Web Forms: Death By a Thousand Textboxes

Jeff - surely you aren’t suggesting that we should all develop something as complex as google and its constatntly maintained database just to parse addresses?

Oh, and google FREQUENTLY misparses addresses and gives me totally wrong information. It works much better if you start layering in information like city first so it can interpret on context.

To give you an idea of how complex the problem is, calgary,ab breaks its city into 4 quadrants. NW,NE,SE,SW. Edmonton, Ab a mere 300 km away uses straight N,W,S,E. Google works because it has HUGE databases of street addresses that it can use its standard search engine against. The database is constantly maintained and the code is continually tweaked.

Totally appropriate for a search engine, but way more effort than a simple address box can justify.

All valid points. If you did attempt the single text box approach you should provide feedback to the user as to how you are interpretting the data behind the scenes - you could do this on page refresh or asynchronously. If it has made any incorrect assumptions the user can then make the adjustment and move on…

Not ideal for many users who will be forced to do this because of the dozens of inconsistencies across the globe… but a fun little project for someone.

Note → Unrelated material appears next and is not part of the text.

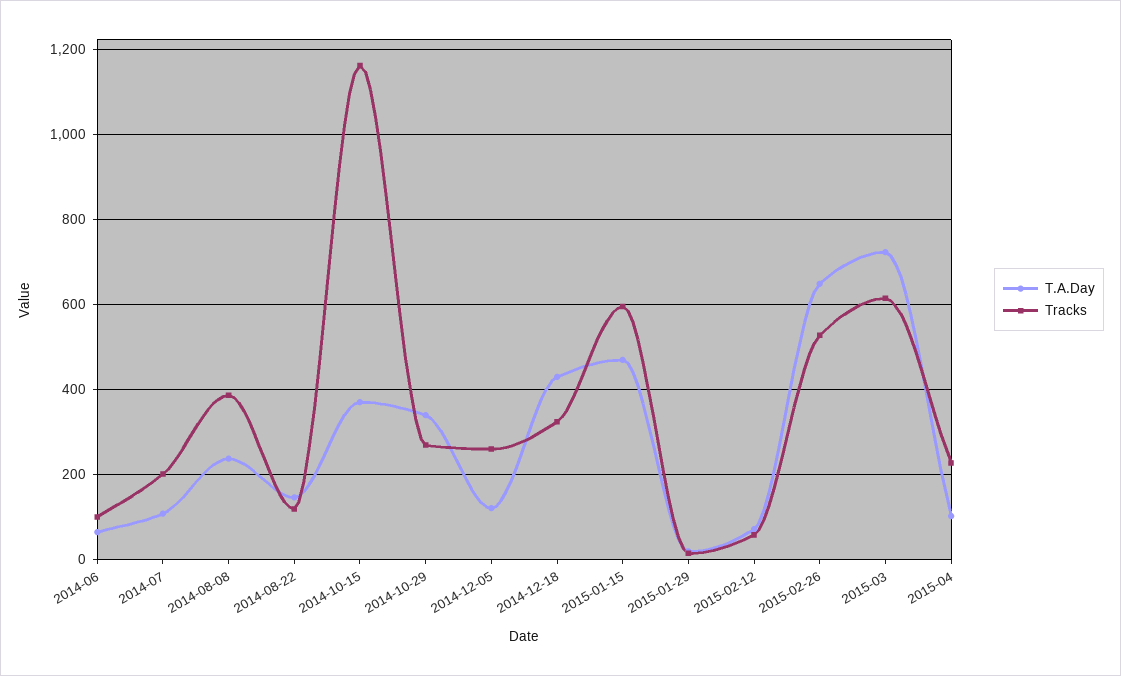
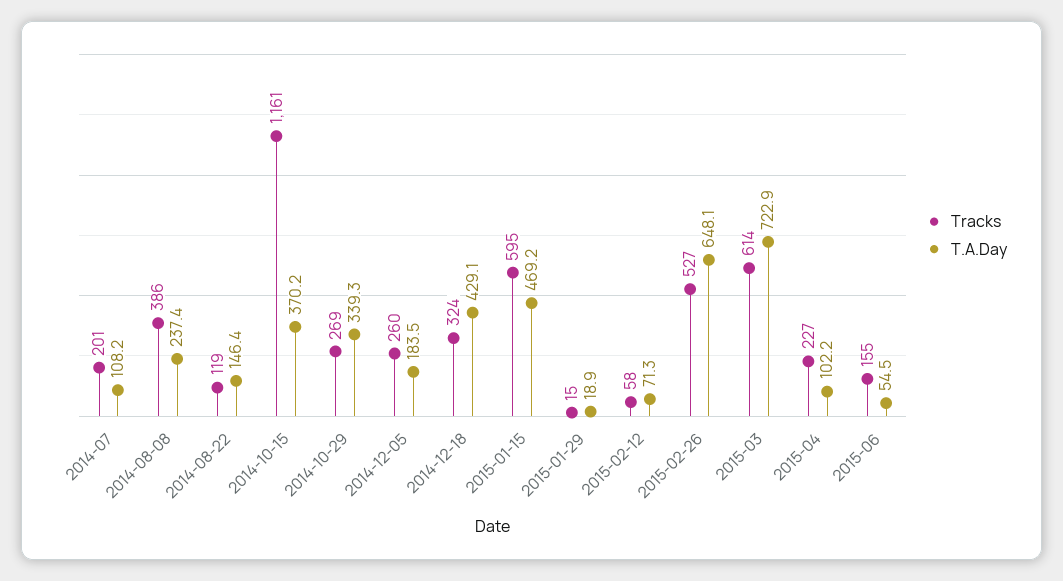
T.A.Day, 2014-06: 60 -> none
Tracks, 2014-06: 100 -> none
T.A.Day, 2014-12-05: 120 -> 183.5
Tracks, 2015-06: none -> 155
T.A.Day, 2015-06: none -> 54.5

Xepol, you’re focusing on the wrong things (user “stupidity”, parsing complexity, the requirement to parse at all). Go to the root causes that Jon Galloway outlined.

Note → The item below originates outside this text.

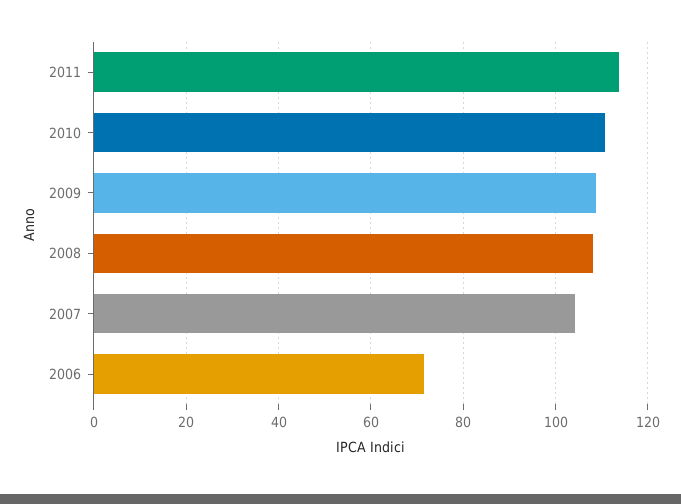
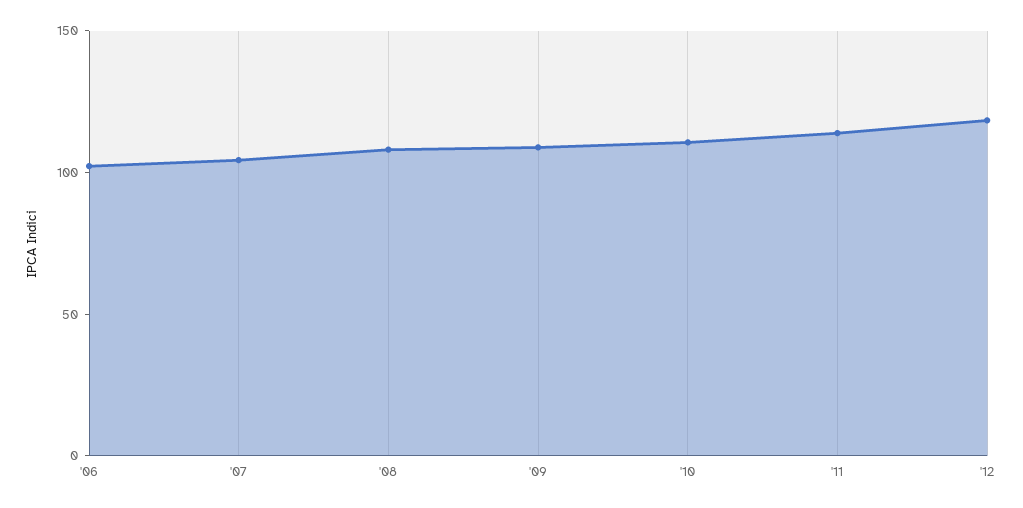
2006: 72 -> 100
'12: none -> 120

This is a thought question. We should be asking why we have this problem!

I have dedicated a good deal of time to parsing and converting address data, and as has been said before, if it isn’t only to be used verbatim, it is a bitch.

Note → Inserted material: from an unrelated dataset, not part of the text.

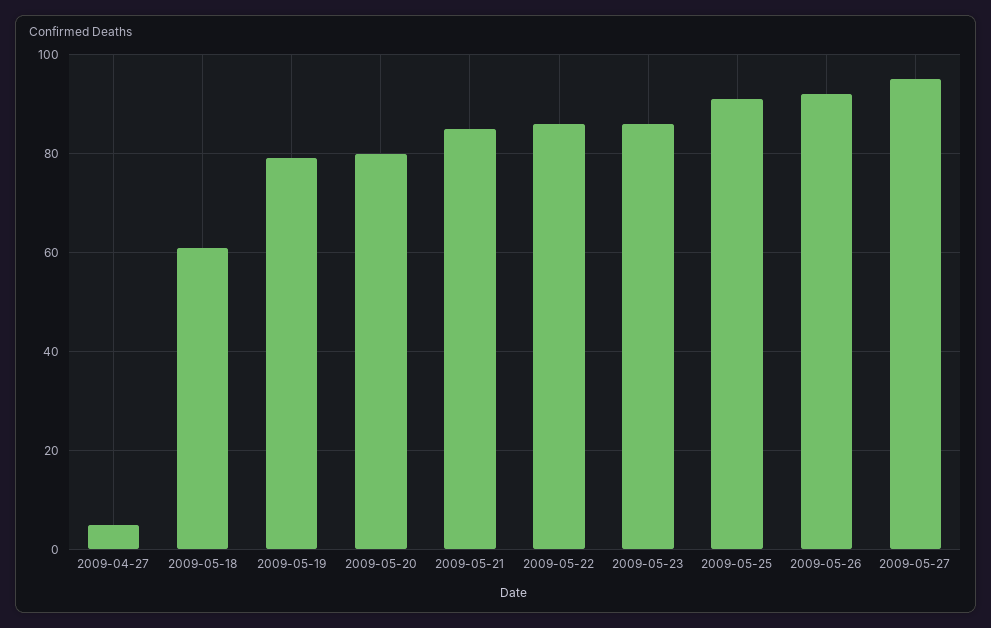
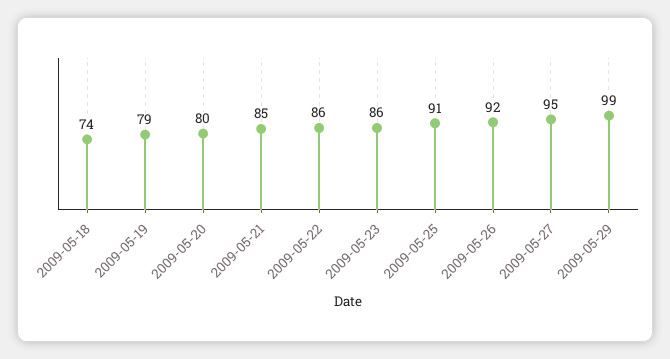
2009-04-27: 5 -> none
2009-05-18: 60 -> 74
2009-05-29: none -> 99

By far the hardest of the lot was parsing. People are very imaginative and diverse in how they use address fields, and even when consistent there is ambiguity. In my fields (property related) especially it is important to try to squeeze what people think their address is into a template.

We’ve recently had to face this problem and we had to split our address fields.

The biggest prolem is that when people have the choice, the leave important data out. Like postal coses or provinces, etc. This can cause a whole lot of headaches later.

Also you can’t compare google search addresses to filling in addresses on forms. Google will parse what it can and give you back the image. If it’s not right, the user can then change the search criteria. But you can’t do that with stored data when sending parcels for example.

As a Dutch user, I absolutely detest mutiple-editbox address forms. They get it wrong – always – unless I deal with a Dutch or Belgian web site. One big edit box is just more user friendly, because as this[1] page shows, addresses are essentially unparsable.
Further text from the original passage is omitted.